How Damaging is Clinton v Jones to Trump's Defense Against Various Lawsuits?

by Michael Dorf
(cross-posted on Take Care)

Thirty-five years ago, in Nixon v. Fitzgerald, the Supreme Court held that the president has absolute immunity against civil damages litigation for acts undertaken in his official capacity. Twenty years ago, the Supreme Court rejected Bill Clinton's argument that a sitting president should enjoy temporary immunity from all civil lawsuits while he is president, including lawsuits seeking to recover for pre-presidential acts. Refusing to extend Fitzgerald in this way, the Court rejected Clinton's argument in Clinton v. Jones. The justices reasoned that answering such˙a lawsuit would not unduly distract the president from his official duties.

Clinton v. Jones looks like a potentially very damaging precedent for President Trump and his lawyers as they battle the various civil cases pending against him. How can the president respond?
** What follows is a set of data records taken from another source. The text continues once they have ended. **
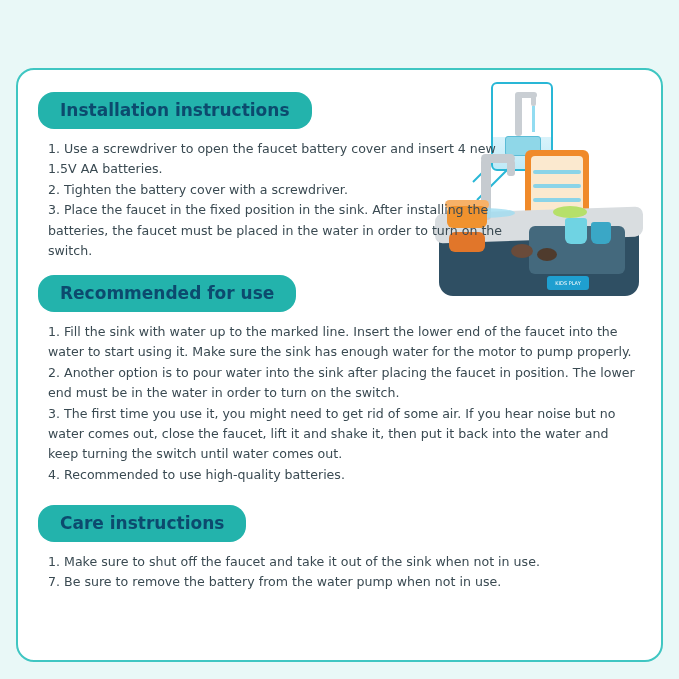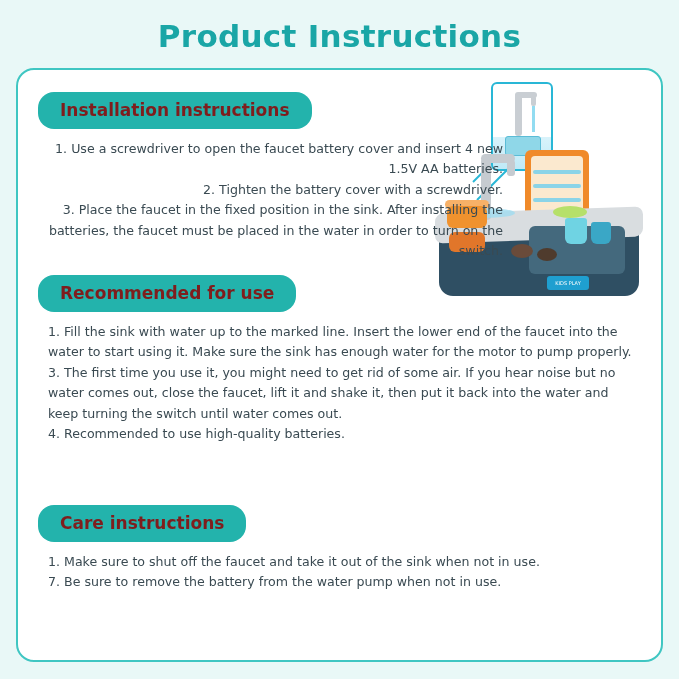--- a/index.html
+++ b/index.html
@@ -35,21 +35,21 @@
     width: 647px;
     height: 594px;
     background: #ffffff;
     border: 2px solid #3fc6c2;
     border-radius: 18px;
     box-sizing: border-box;
   }
   .section-heading {
     display: inline-block;
     background: #23b3ac;
-    color: #7f1d1d;
+    color: #0c4a6e;
     font-size: 17px;
     font-weight: bold;
     border-radius: 16px;
     padding: 8px 22px 9px 22px;
     margin: 0;
     white-space: nowrap;
   }
   .heading-row {
     padding-left: 20px;
   }
@@ -59,21 +59,20 @@
     line-height: 1.62;
     padding: 10px 26px 0 30px;
     margin: 0;
   }
   .body-text p {
     margin: 0;
   }
   .sec-install .body-text {
     width: 455px;
     padding-right: 0;
-    text-align: right;
   }
   .sec-install {
     position: absolute;
     top: 22px;
     left: 0;
     right: 0;
   }
   .sec-use {
     position: absolute;
     top: 205px;
@@ -279,21 +278,20 @@
   .water-puddle {
     position:absolute; left:20px; top:60px; width:62px; height:10px;
     background:#9fdcf0; border-radius:50%; opacity:.8;
   }
 </style>
 </head>
 <body>
 
 <div class="page">
 
-  <div class="page-title">Product Instructions</div>
 
   <div class="card">
 
     <div class="product-art">
       <div class="inset-box">
         <div class="inset-faucet-arm"></div>
         <div class="inset-faucet-body"></div>
         <div class="inset-faucet-spout"></div>
         <div class="inset-water"></div>
         <div class="inset-base"></div>
@@ -338,20 +336,21 @@
         <p>3. Place the faucet in the fixed position in the sink. After installing the batteries, the faucet must be placed in the water in order to turn on the switch.</p>
       </div>
     </div>
 
     <div class="sec-use">
       <div class="heading-row">
         <span class="section-heading">Recommended for use</span>
       </div>
       <div class="body-text">
         <p>1. Fill the sink with water up to the marked line. Insert the lower end of the faucet into the water to start using it. Make sure the sink has enough water for the motor to pump properly.</p>
+        <p>2. Another option is to pour water into the sink after placing the faucet in position. The lower end must be in the water in order to turn on the switch.</p>
         <p>3. The first time you use it, you might need to get rid of some air. If you hear noise but no water comes out, close the faucet, lift it and shake it, then put it back into the water and keep turning the switch until water comes out.</p>
         <p>4. Recommended to use high-quality batteries.</p>
       </div>
     </div>
 
     <div class="sec-care">
       <div class="heading-row">
         <span class="section-heading">Care instructions</span>
       </div>
       <div class="body-text">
One potential way around Clinton v. Jones would be to ask that the case be overruled on the ground that its underlying assumptions have proven false. Maybe the Jones litigation, the Monica Lewinsky imbroglio, and the impeachment proceedings show that civil litigation is a burdensome distraction after all.

However, there are two difficulties with this approach. First, only the Supreme Court can overrule its own precedents, so even if this argument ultimately works for Trump, in the meantime he will be subject to litigation--including potentially very damaging discovery--in the myriad lawsuits.

Second, it is not obvious that Clinton v. Jones was actually wrongly decided. Neither George W. Bush nor Barack Obama was distracted by litigation involving pre-presidential conduct. Perhaps the lesson of the aftermath of Clinton v. Jones is not that presidents need immunity from civil litigation over such conduct but that people who behave as heedlessly of others as Bill Clinton and Donald Trump do get what they deserve, even if they end up as president.

An alternative way around Clinton v. Jones would be to pretend the case held the opposite of what it did. Amazingly, this is the approach of Trump's lawyers in the lawsuit filed by three protesters who were physically attacked at a Trump campaign rally. Needless to say, while Trump apparently can get away with lying constantly to the public, lying to a court about the content of a case is not a winning strategy. This is an "alternative" approach only in the sense that "alternative facts" are facts.

A third line of attack would be to argue that Clinton v. Jones does not apply in state court. Obviously, this approach won't help Trump in the federal court cases against him, but, as I explained in a blog post in January, it could work in state court litigation because the Supreme Court reserved the question whether a president might have temporary immunity in state court against civil litigation arising before he became president. And indeed, in a motion filed in late March, Trump's lawyers raised just this issue.

How should the open question be resolved? Is there any reason why a president should have temporary civil damages immunity (while he is president) for acts committed before he became president when sued in state court but not when sued in federal court?

Sure. Because federal courts are federal organs they can be trusted to schedule discovery and hearings in a way that minimizes disruption of the president's ability to perform his functions. By contrast, state courts are more likely to be subject to local political influence or to deprioritize federal functions. Although state courts are generally competent to adjudicate federal claims, we might think that the special national sensitivity of presidential priorities means that they should not adjudicate claims against the president.

Yet even if there is thus some reason to think that state courts are a sub-optimal forum for hearing complaints against the president, the better argument goes in the other direction. If the worry is state court prejudice or insufficient sensitivity to federal interests, the answer would appear to be a right of the president to remove a case filed in state court to federal court, not a right to immunity from suit during his presidency. And where the president is sued on federal law claims in state court or on state law claims by a diverse plaintiff outside his state of residence, the president already has a right of removal.

But what about a case where, say, a citizen of state x sues the president, a citizen of state y, in state court in state y? Or where the plaintiff suing in state court on a state law claim resides in the same state as the president? The president lacks the legal ability to remove to federal court in such cases. Does he need immunity for these cases? And if so, does that justify a judge-made rule allowing immunity in state court but not in federal court?

If so, that would invite what Chief Justice Earl Warren famously called "the inequitable administration of the laws" in violation of one of the two goals of the so-called Erie doctrine. Whether a plaintiff can sue the president for conduct predating his presidency should not depend on the fortuity of whether the president and the plaintiff reside in different states (yes, because she can sue in federal court, where Clinton v. Jones applies) or the same state (no, because she can only sue in state court, where, by hypothesis, the president has immunity). To avoid that inequitable outcome, the immunity rule should be the same regardless of whether the president is sued in state court or federal court.

Bottom Line: Unless and until the Supreme Court overrules Clinton v. Jones, that rule is that the president lacks immunity, regardless of where he is sued. Thus, Clinton v. Jones is indeed very damaging to Trump's defense against the various lawsuits against him on the basis of his pre-presidential conduct.